What you return must be an exact copy of the lines in the listing below between the line holding "to educational spheres." and the line holding "of power and", inclusive, and nothing more.
------ DATA FOR THIS EXERCISE ------
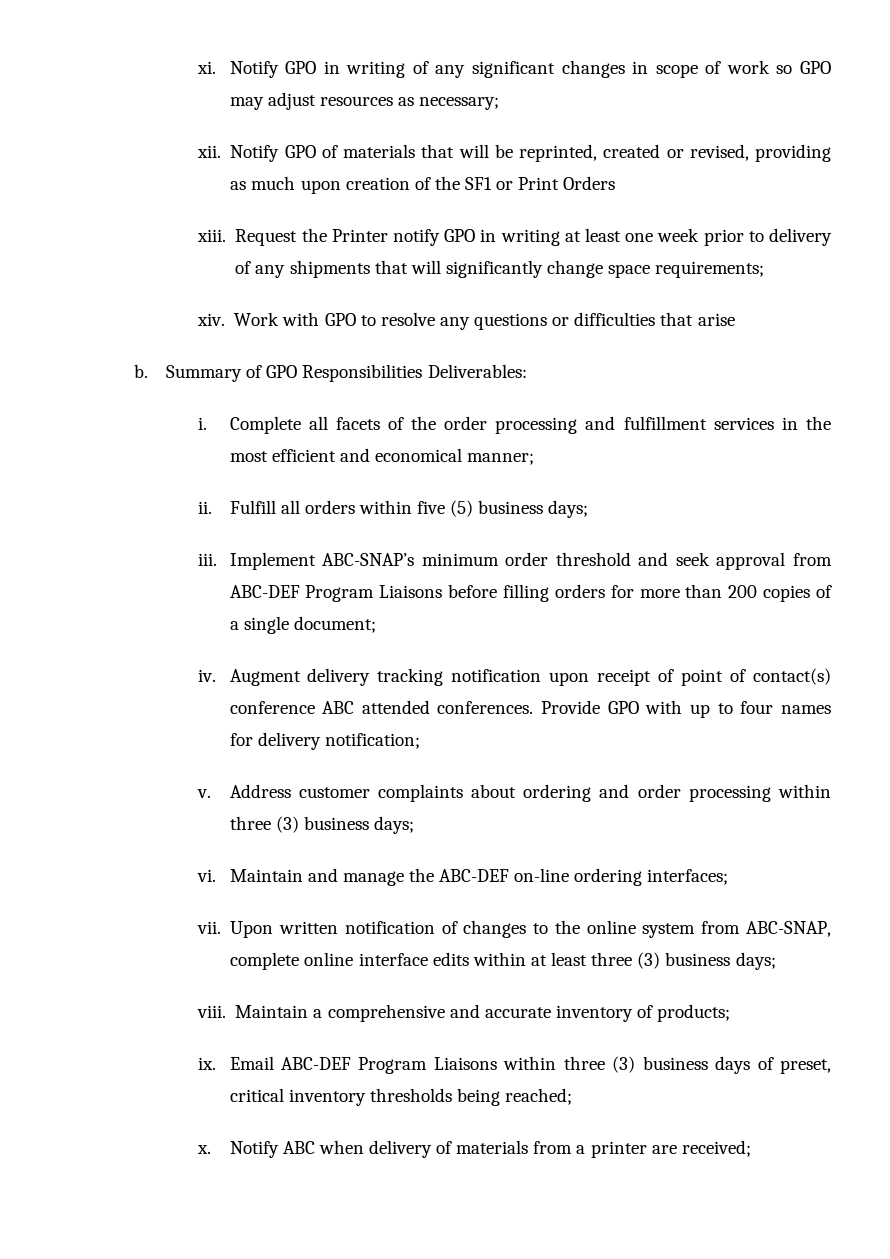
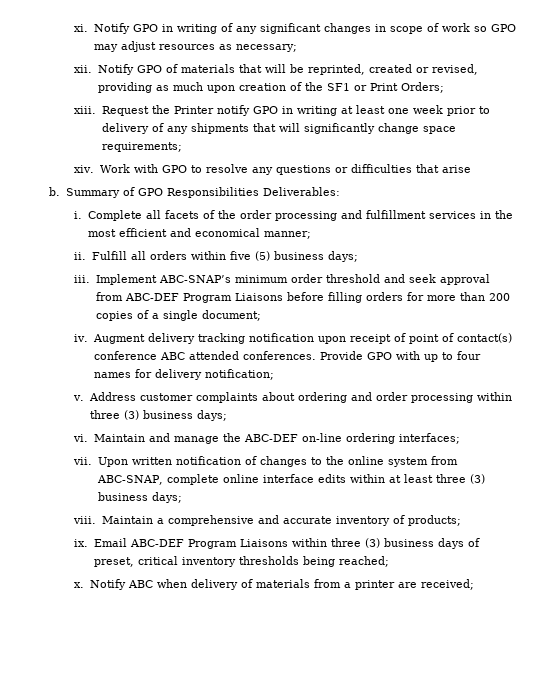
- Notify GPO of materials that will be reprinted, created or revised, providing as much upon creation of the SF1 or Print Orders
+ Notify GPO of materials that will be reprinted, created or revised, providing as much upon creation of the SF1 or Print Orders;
------
------ DATA FOR THIS EXERCISE ------
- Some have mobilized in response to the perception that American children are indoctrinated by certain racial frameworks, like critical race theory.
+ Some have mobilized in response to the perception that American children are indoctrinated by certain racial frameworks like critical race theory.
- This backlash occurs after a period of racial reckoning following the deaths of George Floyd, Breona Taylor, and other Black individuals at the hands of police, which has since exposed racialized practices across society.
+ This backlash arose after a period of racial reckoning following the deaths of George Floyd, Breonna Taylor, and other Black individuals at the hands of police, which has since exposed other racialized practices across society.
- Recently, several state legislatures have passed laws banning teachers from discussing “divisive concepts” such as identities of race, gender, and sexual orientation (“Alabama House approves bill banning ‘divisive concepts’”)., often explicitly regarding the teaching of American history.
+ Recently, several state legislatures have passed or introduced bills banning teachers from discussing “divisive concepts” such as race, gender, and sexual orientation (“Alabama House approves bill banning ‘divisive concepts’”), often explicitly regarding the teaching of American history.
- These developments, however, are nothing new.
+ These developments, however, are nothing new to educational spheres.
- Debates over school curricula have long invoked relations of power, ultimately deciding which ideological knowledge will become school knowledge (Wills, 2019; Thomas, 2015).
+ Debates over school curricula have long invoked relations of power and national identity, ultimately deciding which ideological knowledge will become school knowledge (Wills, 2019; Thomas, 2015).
------
- **WRITTEN SOLUTION**:
+ These developments, however, are nothing new to educational spheres.
- Debates over school curricula have long invoked relations of power, ultimately deciding which ideological knowledge will become school knowledge (Wills, 2019; Thomas, 2015).
+ Debates over school curricula have long invoked relations of power and national identity, ultimately deciding which ideological knowledge will become school knowledge (Wills, 2019; Thomas, 2015).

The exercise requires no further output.